Writing in General and the Short Story in Particular

http://www.amazon.com/Writing-General-Short-Story-Particular/dp/0618082344/ref=sr_1_1?ie=UTF8&s=books&qid=1253804854&sr=8-1

Book by Rust Hills

Annotation by Kat Kambes

Rust Hills quickly lays out his thematic impetus in Writing In General and the Short Story in Particular. On the first page he states “only two things can be said about the nature of the short story.” He quickly points out that “a short story tells of something that happened to someone” and “…will demonstrate a more harmonious relationship of all its aspects than will any other literary art form…” This philosophy drives the books content, as the individual chapters each focus upon an aspect that Hills is quick to point out as an aspect, part of the necessary “harmonious relationships of all its aspects.”

Hills attempts to pull out the threads that make the cohesive whole, beginning with the story creating a change in behavior of the character. He drives this more explicitly to note that character does not really change, but that we are revealed something new about that character or witness the character understanding something new about himself. This is brought about through moving action. He explores the ideas of fixed action, something that is “constant (or repeatable) before the story happens,” as belonging to the beginning, so that the everyday, fixed quality of the character, will allow us to witness the “changed” character.

I particularly enjoyed the concept of “fork in the road” that was formative to the point where the real story is. These are events for the short story writer to focus on. The point of no return, where the character can no longer turn back. There has historically been much discussion about this point, the climax, the crisis point, or the crux and what is really driving here is that this moment bears a dynamic weight, that some truth be revealed. It might also be considered the “turning point” or reversal, but clearly the peak moment of change.

What Hills definitely approaches that is pronounced from the many books on writerly skills that I have encountered, is not the concept of internal conflict, which we have seen specified, but the astute further rendering of this idea: “…to be effective the situation of the conflict must be developed so that the forces or weights or values on each side are more or less balanced.” Stressing that the development of these forces, which heighten the conflict create more difficulty for the character. But this only takes us to the question of tension, in which Hills uses a definition close to is Latin root – tensus, meaning “stretch.” He states “Tension in fiction has that effect: of something that is being stretched taut until it must snap.”
Hills delves into character and challenges the writer to really know the character, the way their energy works, the abstract and mechanical intelligence, the sociability, habits, lifestyle, ad infinitum. It is through really knowing the character that an understanding of the character’s motivation can be made manifest. He states “…motive seems to create a sort of potential for movement in a character, to seem almost that part of character which potentially is plot.” He talks about using stress, and understanding the way this stress is expressed or suppressed in a character. We seem to know people more fully after going through a stressful situation with them.

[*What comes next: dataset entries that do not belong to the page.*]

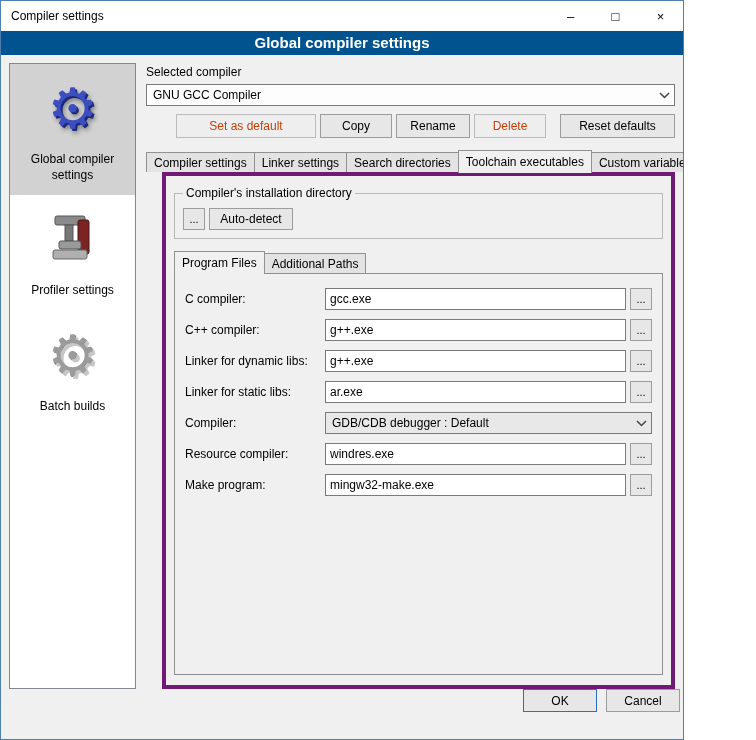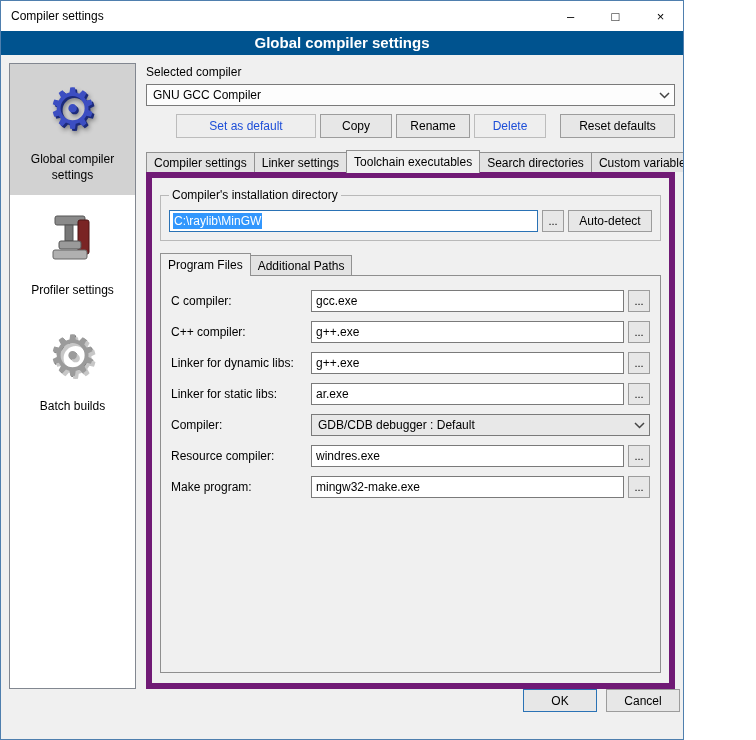--- a/index.html
+++ b/index.html
@@ -30,37 +30,37 @@
   .side-label { margin-top:6px; line-height:1.3; }
 
   
   .main { flex:1; margin-left:10px; display:flex; flex-direction:column; min-width:0; }
   .field-label { margin:2px 0 5px; }
 
   .combo { height:22px; border:1px solid #7a7a7a; background:#fdfdfd; display:flex; align-items:center; padding-left:6px; cursor:default; }
   .combo .chev { margin-left:auto; width:20px; display:flex; justify-content:center; align-items:center; align-self:stretch; }
 
   .btn { height:24px; background:#e7e7e7; border:1px solid #9c9c9c; font-family:inherit; font-size:12px; padding:0 8px; cursor:default; }
-  .btn:disabled { color:#1d4ed8; border-color:#bcbcbc; background:#eeeeee; }
+  .btn:disabled { color:#c2410c; border-color:#bcbcbc; background:#eeeeee; }
   .btn-row { display:flex; justify-content:flex-end; margin-top:8px; gap:4px; }
   .w-default { width:140px; }
   .w-copy { width:72px; }
   .w-rename { width:74px; }
   .w-delete { width:72px; }
   .w-reset { width:115px; margin-left:10px; }
 
   
   .tabstrip { display:flex; align-items:flex-end; margin-top:12px; position:relative; z-index:2; }
   .tab { height:20px; line-height:20px; padding:0 7px; background:#e3e3e3; border:1px solid #919191; border-bottom:none; margin-right:-1px; white-space:nowrap; cursor:default; }
   .tab.active { background:#f0f0f0; height:23px; line-height:23px; margin-bottom:-1px; position:relative; z-index:3; }
   .tab.partial { max-width:40px; overflow:hidden; }
   .tab-arrows { margin-left:auto; display:flex; gap:1px; align-self:center; margin-bottom:1px; }
   .arrow-btn { width:15px; height:17px; border:1px solid #999; background:#e9e9e9; font-size:7px; display:flex; align-items:center; justify-content:center; padding:0; font-family:inherit; }
 
-  .tabpage { flex:1; border:6px solid #701a75; background:#f0f0f0; padding:8px 8px 10px; display:flex; flex-direction:column; min-height:0; position:relative; z-index:1; }
+  .tabpage { flex:1; border:4px solid #701a75; background:#f0f0f0; padding:8px 8px 10px; display:flex; flex-direction:column; min-height:0; position:relative; z-index:1;margin-left:16px; }
 
   
   .group { border:1px solid #b9b9b9; padding:8px 8px 8px; margin-top:2px; }
   .group legend { padding:0 3px; font-size:12px; }
   .dir-row { display:flex; gap:4px; align-items:center; }
   .textbox { height:22px; border:1px solid #7a7a7a; background:#fff; display:flex; align-items:center; padding:0 3px; overflow:hidden; }
   .textbox.focused { border:1px solid #2a72b5; flex:1; }
   .sel { background:#3297fd; color:#fff; padding:1px 1px; }
   .browse-btn { width:22px; height:22px; flex:none; background:#e7e7e7; border:1px solid #9c9c9c; font-family:inherit; font-size:11px; padding:0; }
   .autodetect-btn { width:84px; height:22px; flex:none; }
@@ -142,38 +142,35 @@
         <button class="btn w-default" disabled="">Set as default</button>
         <button class="btn w-copy">Copy</button>
         <button class="btn w-rename">Rename</button>
         <button class="btn w-delete" disabled="">Delete</button>
         <button class="btn w-reset">Reset defaults</button>
       </div>
 
       <div class="tabstrip">
         <div class="tab">Compiler settings</div>
         <div class="tab">Linker settings</div>
+        <div class="tab">Search directories</div>
         <div class="tab active">Toolchain executables</div>
-        <div class="tab">Search directories</div>
         <div class="tab">Custom variables</div>
         <div class="tab partial">Builc</div>
         <div class="tab-arrows">
           <button class="arrow-btn">◄</button>
           <button class="arrow-btn">►</button>
         </div>
       </div>
 
       <div class="tabpage">
 
         <fieldset class="group">
           <legend>Compiler's installation directory</legend>
           <div class="dir-row">
-            <div class="textbox focused">
-              <span class="sel">C:\raylib\MinGW</span>
-            </div>
             <button class="browse-btn">...</button>
             <button class="btn autodetect-btn">Auto-detect</button>
           </div>
         </fieldset>
 
         <div class="tabstrip subtabs">
           <div class="tab active">Program Files</div>
           <div class="tab">Additional Paths</div>
         </div>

As regards plot Hills states that “Plot…is never there for its own sake…. Any action in a story must be justified by its contribution to the whole.” He discusses at length the importance of selectivity in the short story form, how the selection process is crucial not just to characterization, but to setting, and that each of the aspects must subordinate themselves to the whole of the piece.

He does some exploration into the unique sections of the story, beginning, middle and ending and spends a good deal of time on point-of-view where he discusses both their individual usefulness as well as their limitations.
Hill was a long-time editor for Esquire magazine and strove heartily to bring the “literary” short story back into its framework. He spends a good deal of time extolling the virtues of literary endeavor and talks at length about the changing landscape of literature in our times.

This work of exploration on technique in writing the short story has at its core the perception of someone who has seen how the best of stories work. By this I mean, how all the moving parts fit together. For this reason, the book’s approach is different. Since Hills was an editor, he has a detached distance from the work. I previously read another book on craft written by editors Renni Browne and Dave King entitled Self-Editing for Fiction Writers, which was much more nuts and bolts, dealing with specific issues of tense, beats, mechanics, proportion. These were all issues of practicality.

What Hills strives for is a deep level of “understanding” in the overall cohesiveness of the moving parts, which he explicitly sees as being in motion, action being a key concept to the unfolding nature of the whole.